Source material →
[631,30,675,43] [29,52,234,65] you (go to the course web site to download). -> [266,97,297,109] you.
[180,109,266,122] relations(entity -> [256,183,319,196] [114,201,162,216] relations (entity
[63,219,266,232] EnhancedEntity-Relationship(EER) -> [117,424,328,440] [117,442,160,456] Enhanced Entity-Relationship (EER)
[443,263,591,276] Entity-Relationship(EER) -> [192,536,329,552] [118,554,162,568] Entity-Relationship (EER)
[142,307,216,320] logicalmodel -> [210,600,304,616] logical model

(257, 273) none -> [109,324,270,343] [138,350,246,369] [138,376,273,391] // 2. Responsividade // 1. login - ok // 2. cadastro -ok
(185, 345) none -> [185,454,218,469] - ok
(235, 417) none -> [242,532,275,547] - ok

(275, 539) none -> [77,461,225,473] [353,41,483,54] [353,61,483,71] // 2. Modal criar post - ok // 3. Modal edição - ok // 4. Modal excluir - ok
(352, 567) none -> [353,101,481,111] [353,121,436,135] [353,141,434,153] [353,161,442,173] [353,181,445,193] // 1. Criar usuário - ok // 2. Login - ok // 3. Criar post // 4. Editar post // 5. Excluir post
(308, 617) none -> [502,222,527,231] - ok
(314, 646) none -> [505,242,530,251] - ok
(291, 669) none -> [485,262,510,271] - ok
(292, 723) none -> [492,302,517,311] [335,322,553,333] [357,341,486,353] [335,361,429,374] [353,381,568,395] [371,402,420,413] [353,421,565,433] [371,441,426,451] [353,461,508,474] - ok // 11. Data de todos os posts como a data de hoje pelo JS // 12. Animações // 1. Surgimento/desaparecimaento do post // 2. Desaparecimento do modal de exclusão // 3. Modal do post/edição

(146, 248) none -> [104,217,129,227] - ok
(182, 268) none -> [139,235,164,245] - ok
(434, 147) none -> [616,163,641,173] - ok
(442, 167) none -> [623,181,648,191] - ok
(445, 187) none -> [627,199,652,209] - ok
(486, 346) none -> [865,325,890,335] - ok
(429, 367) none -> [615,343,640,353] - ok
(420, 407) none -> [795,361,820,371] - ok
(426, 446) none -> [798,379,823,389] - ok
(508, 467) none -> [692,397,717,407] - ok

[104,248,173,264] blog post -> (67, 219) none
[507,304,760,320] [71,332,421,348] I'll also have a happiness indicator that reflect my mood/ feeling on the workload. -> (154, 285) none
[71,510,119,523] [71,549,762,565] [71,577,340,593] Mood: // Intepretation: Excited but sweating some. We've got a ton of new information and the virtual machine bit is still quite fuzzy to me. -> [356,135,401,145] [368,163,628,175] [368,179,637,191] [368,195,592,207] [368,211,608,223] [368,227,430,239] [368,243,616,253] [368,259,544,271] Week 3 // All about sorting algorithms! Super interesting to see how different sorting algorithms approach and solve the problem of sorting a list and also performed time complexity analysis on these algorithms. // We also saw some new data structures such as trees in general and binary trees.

Exercise brief → Output the lines above exactly, but only those between the line holding "[443,263,591,276] Entity-Relationship(EER) ->" and the line holding "(508, 467) none -> [692,397,717,407] - ok", inclusive.

Answer →
[443,263,591,276] Entity-Relationship(EER) -> [192,536,329,552] [118,554,162,568] Entity-Relationship (EER)
[142,307,216,320] logicalmodel -> [210,600,304,616] logical model

(257, 273) none -> [109,324,270,343] [138,350,246,369] [138,376,273,391] // 2. Responsividade // 1. login - ok // 2. cadastro -ok
(185, 345) none -> [185,454,218,469] - ok
(235, 417) none -> [242,532,275,547] - ok

(275, 539) none -> [77,461,225,473] [353,41,483,54] [353,61,483,71] // 2. Modal criar post - ok // 3. Modal edição - ok // 4. Modal excluir - ok
(352, 567) none -> [353,101,481,111] [353,121,436,135] [353,141,434,153] [353,161,442,173] [353,181,445,193] // 1. Criar usuário - ok // 2. Login - ok // 3. Criar post // 4. Editar post // 5. Excluir post
(308, 617) none -> [502,222,527,231] - ok
(314, 646) none -> [505,242,530,251] - ok
(291, 669) none -> [485,262,510,271] - ok
(292, 723) none -> [492,302,517,311] [335,322,553,333] [357,341,486,353] [335,361,429,374] [353,381,568,395] [371,402,420,413] [353,421,565,433] [371,441,426,451] [353,461,508,474] - ok // 11. Data de todos os posts como a data de hoje pelo JS // 12. Animações // 1. Surgimento/desaparecimaento do post // 2. Desaparecimento do modal de exclusão // 3. Modal do post/edição

(146, 248) none -> [104,217,129,227] - ok
(182, 268) none -> [139,235,164,245] - ok
(434, 147) none -> [616,163,641,173] - ok
(442, 167) none -> [623,181,648,191] - ok
(445, 187) none -> [627,199,652,209] - ok
(486, 346) none -> [865,325,890,335] - ok
(429, 367) none -> [615,343,640,353] - ok
(420, 407) none -> [795,361,820,371] - ok
(426, 446) none -> [798,379,823,389] - ok
(508, 467) none -> [692,397,717,407] - ok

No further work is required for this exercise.